Requirement: Begin with the opening line of the records and extract each line through the one holding "row Grand week-end"; pictures are not part of the copy.

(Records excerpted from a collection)
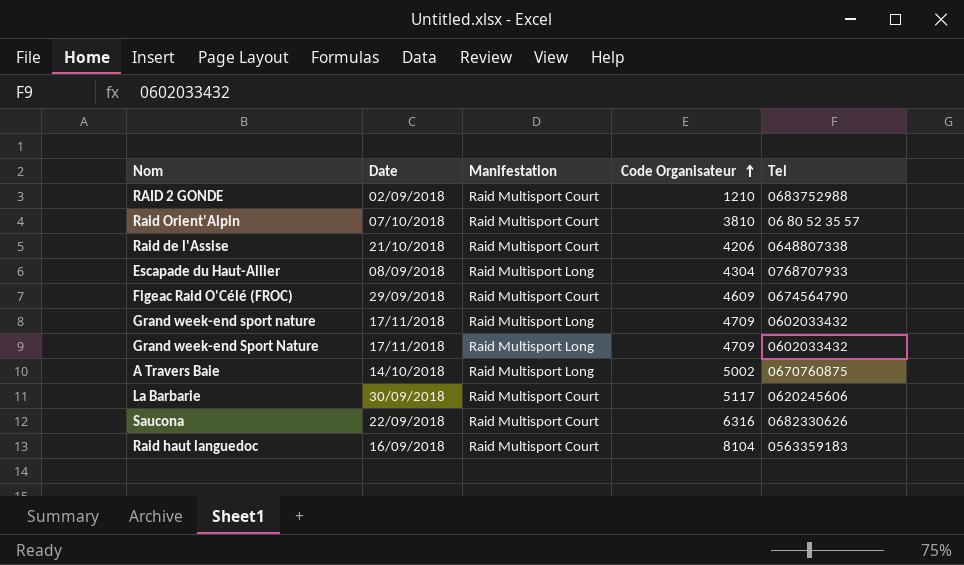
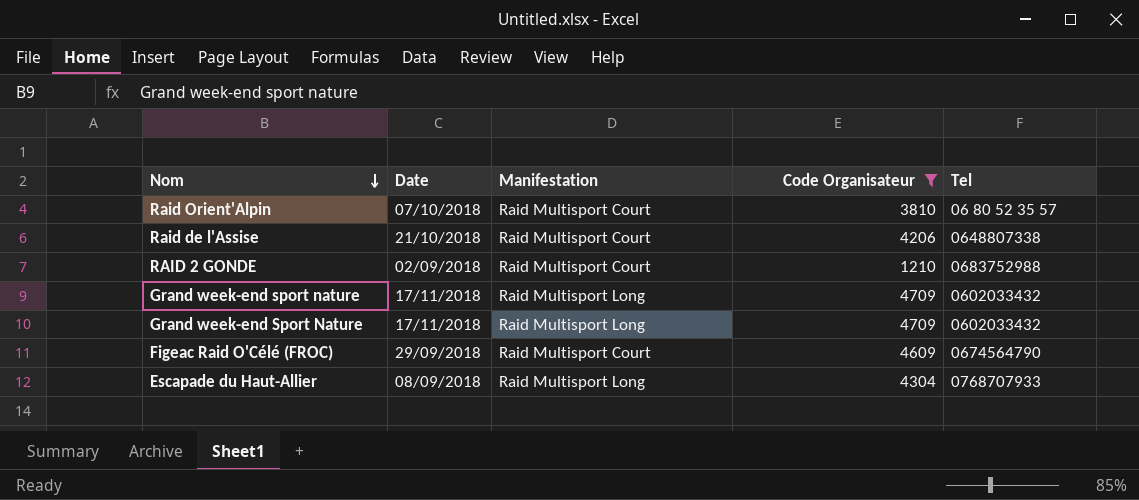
filter: none -> Code Organisateur <= 4709
row order: Code Organisateur ascending -> Nom descending

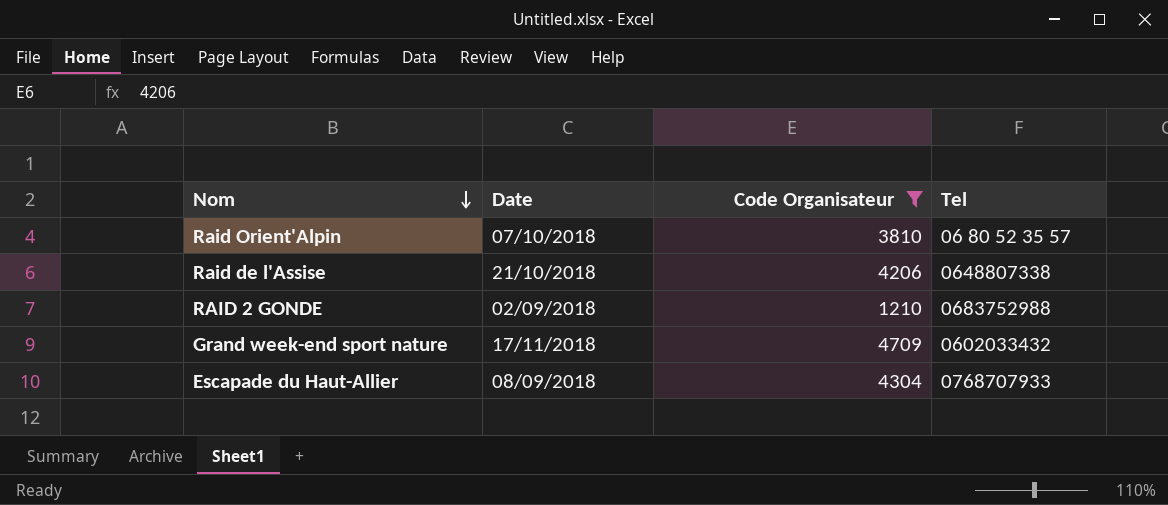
column Manifestation | position: 3 -> none
row Grand week-end Sport Nature: 17/11/2018 | Raid Multisport Long | 4709 | 0602033432 -> none
row Figeac Raid O'Célé (FROC): 29/09/2018 | Raid Multisport Court | 4609 | 0674564790 -> none

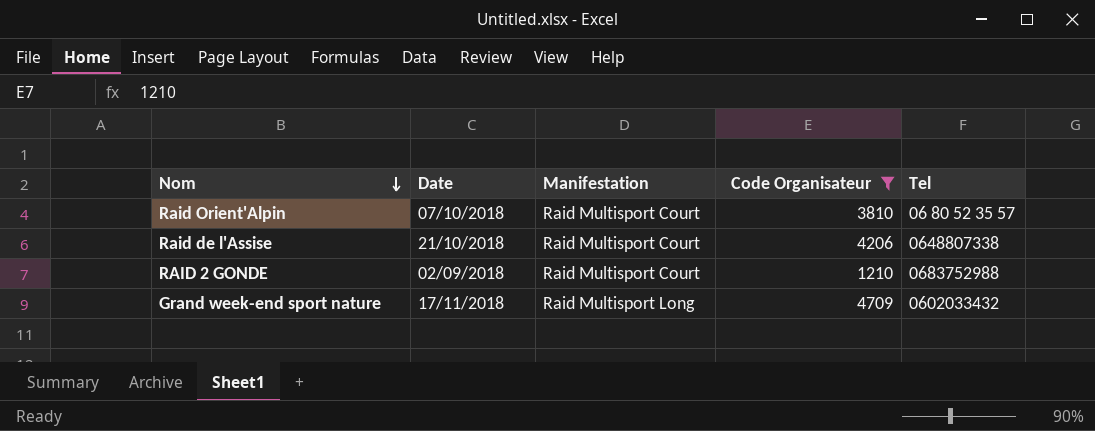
column Manifestation | position: none -> 3
row Escapade du Haut-Allier: 08/09/2018 | 4304 | 0768707933 -> none

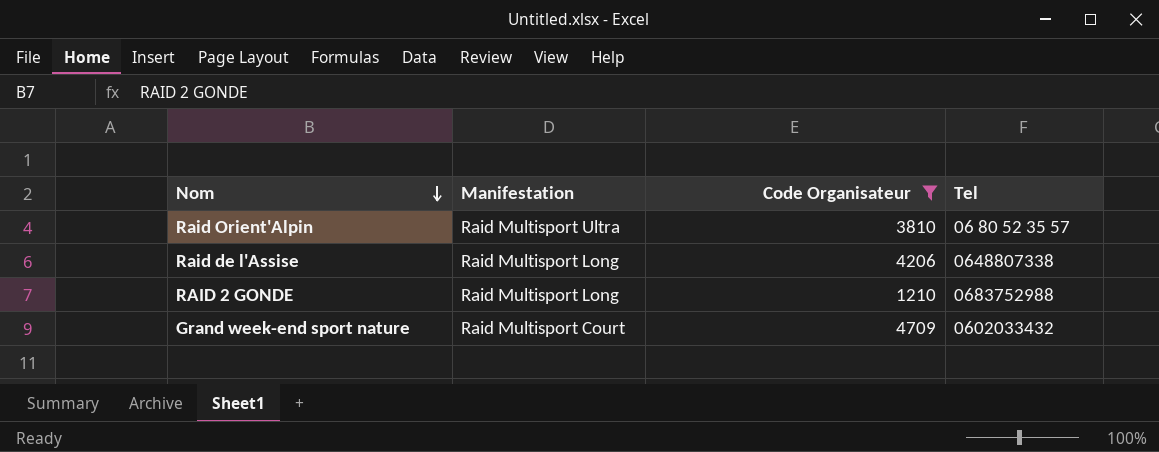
column Date | position: 2 -> none
Raid Orient'Alpin | Manifestation: Raid Multisport Court -> Raid Multisport Ultra
Raid de l'Assise | Manifestation: Raid Multisport Court -> Raid Multisport Long
RAID 2 GONDE | Manifestation: Raid Multisport Court -> Raid Multisport Long
Grand week-end sport nature | Manifestation: Raid Multisport Long -> Raid Multisport Court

Answer section:
filter: none -> Code Organisateur <= 4709
row order: Code Organisateur ascending -> Nom descending

column Manifestation | position: 3 -> none
row Grand week-end Sport Nature: 17/11/2018 | Raid Multisport Long | 4709 | 0602033432 -> none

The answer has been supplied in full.